TechCrunch Urges Developers: Replace C Code With Rust

Software engineer and TechCrunch columnist Jon Evans writes that the C programming language "gives its users far too much artillery with which to shoot their feet off" and is "no longer suitable for the world which C has built." An anonymous reader shared Evans' post: Copious experience has taught us all, the hard way, that it is very difficult, verging on "basically impossible," to write extensive amounts of C code that is not riddled with security holes. As I wrote two years ago, in my first Death To C piece... "Buffer overflows and dangling pointers lead to catastrophic security holes, again and again and again, just like yesteryear, just like all the years of yore. We cannot afford its gargantuan, gaping security blind spots any more. It's long past time to retire and replace it with another language.

"The trouble is, most modern languages don't even try to replace C... They're not good at the thing C does best: getting down to the bare metal and working at mach speed." Today I am seriously suggesting that when engineers refactor existing C code, especially parsers and other input handlers, they replace it -- slowly, bit by bit -- with Rust... we are only going to dig ourselves out of our giant collective security hole iteratively, one shovelful of better code and better tooling at a time."
He also suggests other fixes -- like using a language-theoretic approach which conceptualizes valid inputs as their own formal language, and formal verification of the correctness of algorithms. But he still insists that "C has become a monster" -- and that we must start replacing it with Rust.

Yes, go ahead!

[mveloso]

Yes, replace billions of working C code with billions of lines of code in a new language. What could possibly go wrong?

Re:Yes, go ahead!

[BCooley]

He's not suggesting that at all.

"..I am seriously suggesting that when engineers refactor existing C code, especially parsers and other input handlers, they replace it — slowly, bit by bit — with Rust."

He's suggesting that when you refactor a critical piece of C code - in other words you're already going to change it and potentially add brand new C/C++ security issues - you instead use a language with some form of god damn formal verification and some fucking way of validating that you're not opening a new exploitable vulnerability that will bring down half the damn internet.

I mean is that really too much to ask?

Re:Yes, go ahead!

[jmccue]

I think we should replace c with COBOL, no pointers, no dynamic memory allocation, rounding errors with floats rare and all strings fixed length.

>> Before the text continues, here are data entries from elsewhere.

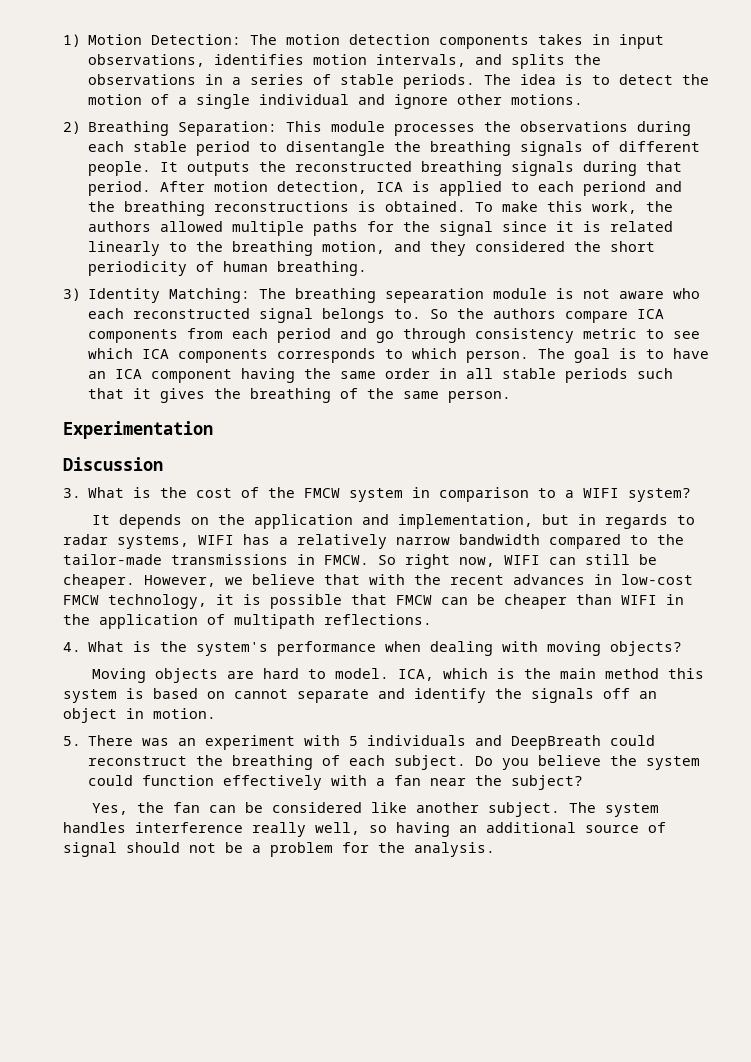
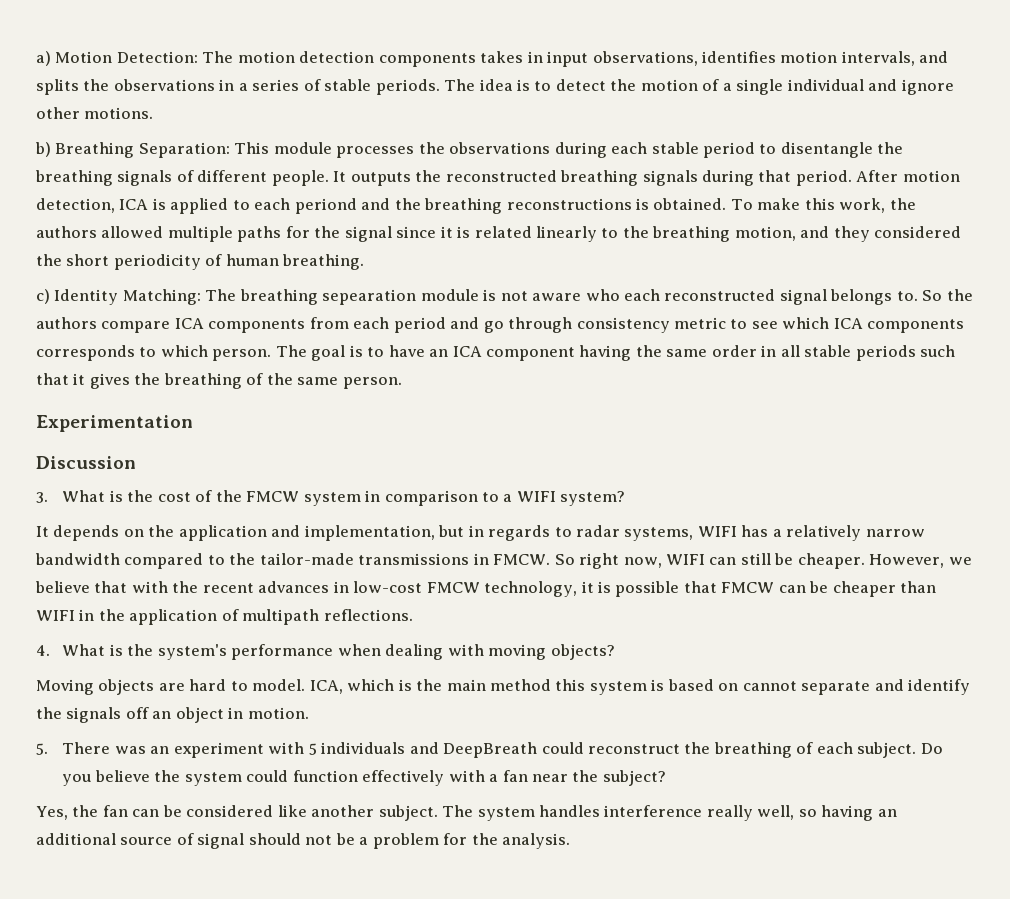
[63,34,81,47] 1) -> [36,51,51,66] a)
[63,121,81,134] 2) -> [35,142,51,157] b)
[63,288,81,301] 3) -> [36,289,50,304] c)

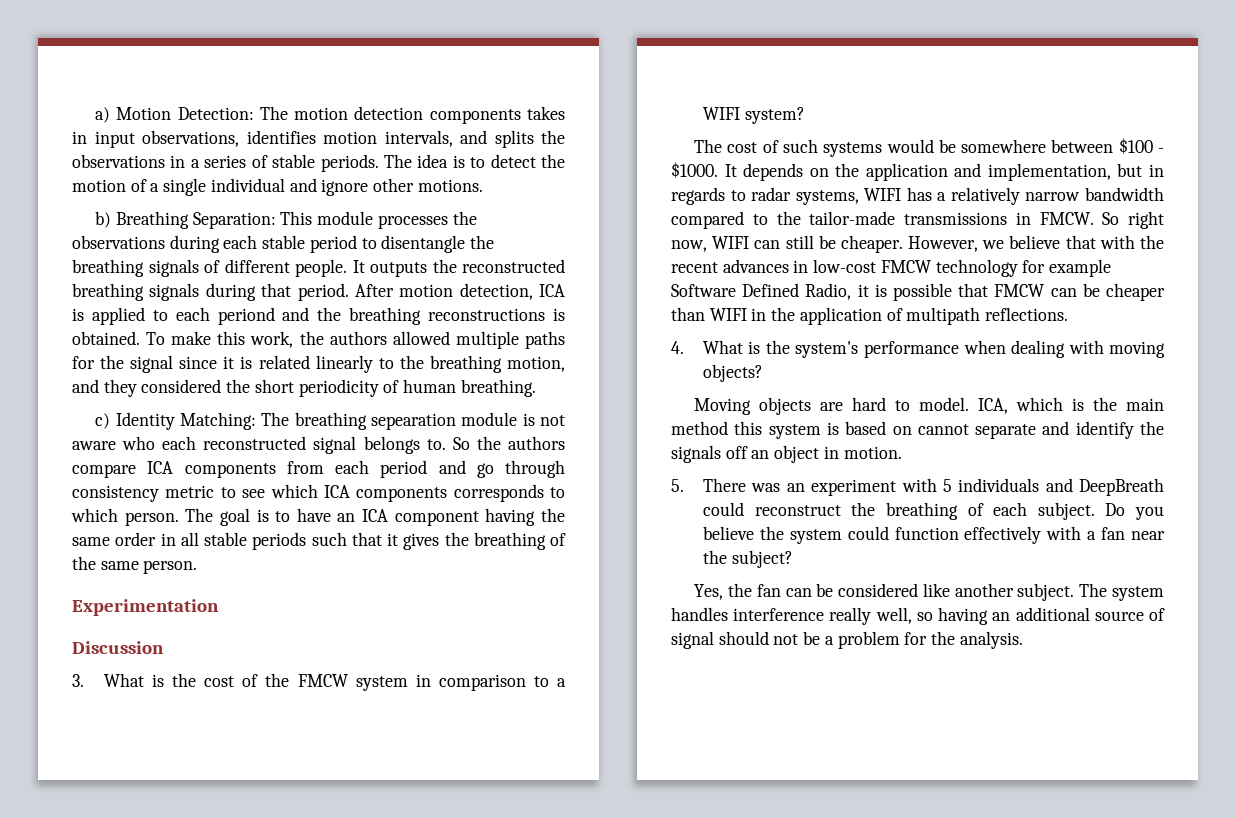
(626, 498) none -> [694,138,1164,157] [671,162,718,178] The cost of such systems would be somewhere between $100 - $1000.
[484,581,578,597] technology, -> [935,259,1112,277] [671,283,852,300] technology for example Software Defined Radio,

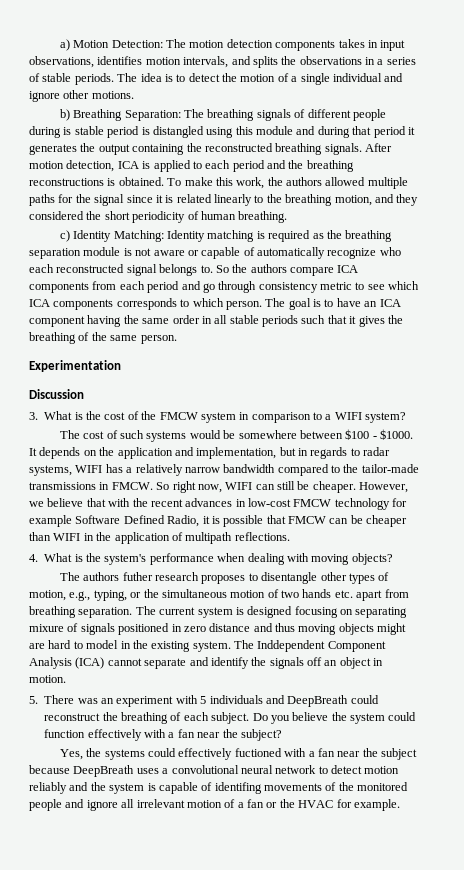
[280,211,477,229] [72,235,495,253] [72,259,565,277] [72,283,349,301] This module processes the observations during each stable period to disentangle the breathing signals of different people. It outputs the reconstructed breathing signals during that period. -> [184,109,386,121] [29,126,415,138] [29,143,362,155] The breathing signals of different people during is stable period is distangled using this module and during that period it generates the output containing the reconstructed breathing signals.
[217,307,275,325] periond -> [232,160,265,172] period
[261,412,565,430] [72,441,116,450] The breathing sepearation module is not aware -> [167,230,393,242] [29,247,377,259] Identity matching is required as the breathing separation module is not aware or capable of automatically recognize
[694,397,1164,415] [671,421,912,439] Moving objects are hard to model. ICA, which is the main method this system is based on -> [59,572,390,584] [29,589,409,601] [29,606,408,618] [29,623,407,635] [29,640,386,652] [29,657,105,669] The authors futher research proposes to disentangle other types of motion, e.g., typing, or the simultaneous motion of two hands etc. apart from breathing separation. The current system is designed focusing on separating mixure of signals positioned in zero distance and thus moving objects might are hard to model in the existing system. The Inddependent Component Analysis (ICA)
[756,583,1164,601] [671,607,1165,625] [671,631,1023,649] fan can be considered like another subject. The system handles interference really well, so having an additional source of signal should not be a problem for the analysis. -> [104,748,418,760] [29,765,400,777] [29,782,409,794] [29,799,400,811] systems could effectively fuctioned with a fan near the subject because DeepBreath uses a convolutional neural network to detect motion reliably and the system is capable of identifing movements of the monitored people and ignore all irrelevant motion of a fan or the HVAC for example.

That is just as good an option as any for these crazy "my language is better than your's" posts

Re:Yes, go ahead!

I can never explain to people which things need to be validated in a safe manner in C, C++, or Java. Is Rust going to give me the tongue of a oceanside saltwater merchant, or open their ears?

Re:Yes, go ahead!

[ShanghaiBill]

What needs to happen is the cost of security breaches must greatly exceed the cost

Why does that "need" to happen? If there was actually a "need" for secure and expensive software the marketplace would already be providing it. Most people want cheap, or even better, free. There is no political demand for an authoritarian solution to online security, nor should there be. Government involvement will stifle innovation, increase costs, and do little to actually solve the problem.

Re:Yes, go ahead!

[Jeremi]

Yes. Formal verification of most production programs will not happen in my lifetime or yours, or possibly ever, because it's expensive and nobody's paying for it.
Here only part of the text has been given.